It's National Cybersecurity Awareness month and as part of an effort to increase protection against cyber attacks, Missouri State Auditor Nicole Galloway released a list of the top five most common data security risks in local government.
Here's what she found:
Passwords: Employees share computer system passwords, are not required to change their passwords regularly, or, in some cases, do not have passwords.
Access: Employees have access to more parts of government computer systems than they need to perform their jobs.
System locks: Systems do not lock access to the computer after a certain amount of inactivity or specific number of incorrect password attempts.
Data backups: Data is not backed up on a regular basis, is not stored in a secure off-site location, or is backed up but is not tested regularly to ensure it can be restored.
User restrictions and tracking: Protections are not in place to prevent inappropriate edits or system changes, or systems don't track who is responsible for the changes.
Galloway said the list was based on local government and court audits completed between July 2015 and July 2016.

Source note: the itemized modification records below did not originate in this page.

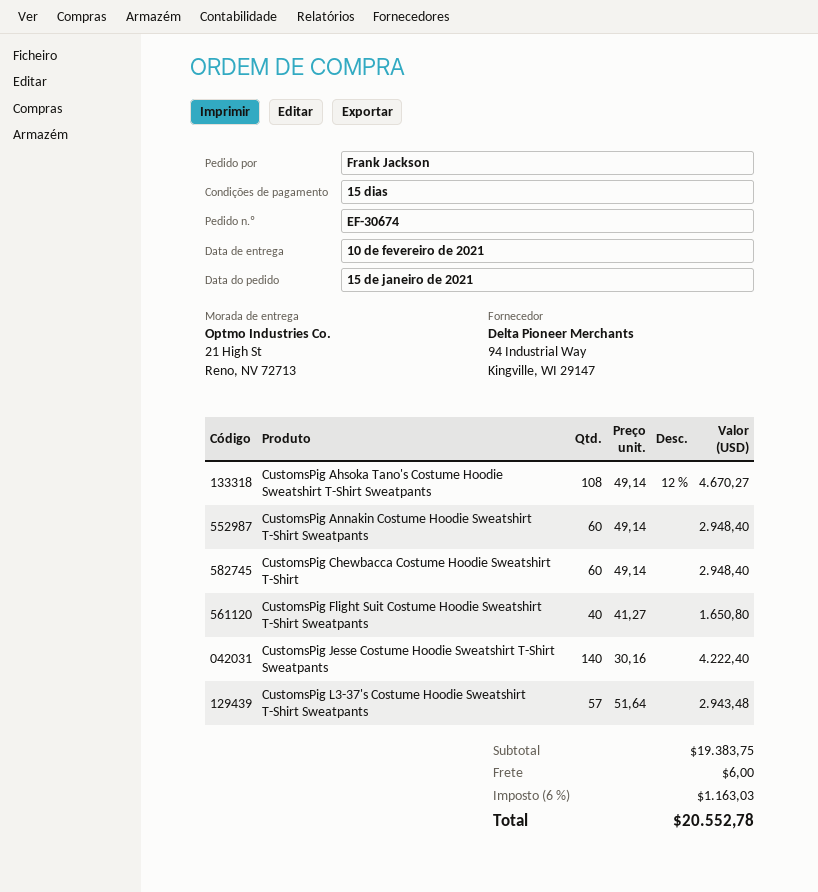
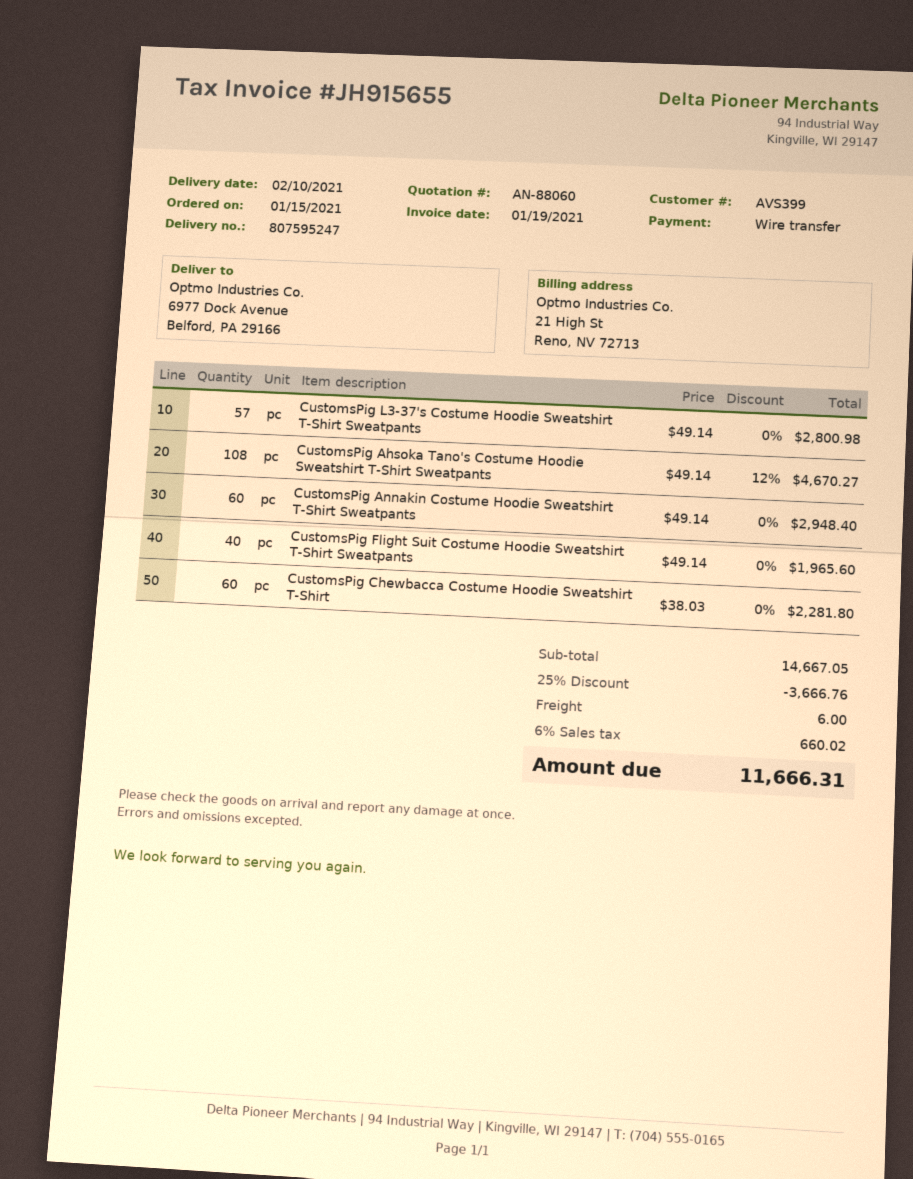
ship to: 21 High St, Reno, NV 72713 -> 6977 Dock Avenue, Belford, PA 29166
CustomsPig Chewbacca Costume Hoodie Sweatshirt T-Shirt: 60 x 49.14 = 2948.40 -> 60 x 38.03 = 2281.80
CustomsPig Flight Suit Costume Hoodie Sweatshirt T-Shirt Sweatpants: 40 x 41.27 = 1650.80 -> 40 x 49.14 = 1965.60
CustomsPig Jesse Costume Hoodie Sweatshirt T-Shirt Sweatpants: 140 x 30.16 = 4222.40 -> none
CustomsPig L3-37's Costume Hoodie Sweatshirt T-Shirt Sweatpants: 57 x 51.64 = 2943.48 -> 57 x 49.14 = 2800.98
subtotal: 19383.75 -> 14667.05
discount: none -> 25% = 3666.76
tax: 6% = 1163.03 -> 6% = 660.02
total: 20552.78 -> 11666.31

This is the second year in a row that password protection concerns topped the list.
“This report shows Missouri's local governments still have work to do to improve the security of data in their possession. Many of the corrective actions outlined in this report have little to no cost associated with implementing them, especially when you consider the cost and resources required by an organization after a data breach has occurred," Auditor Galloway said. "From restricting access to only staff who need it to ensuring all computers and systems are properly password protected, it's my hope local leaders and officials will review these common findings and take action to secure their systems."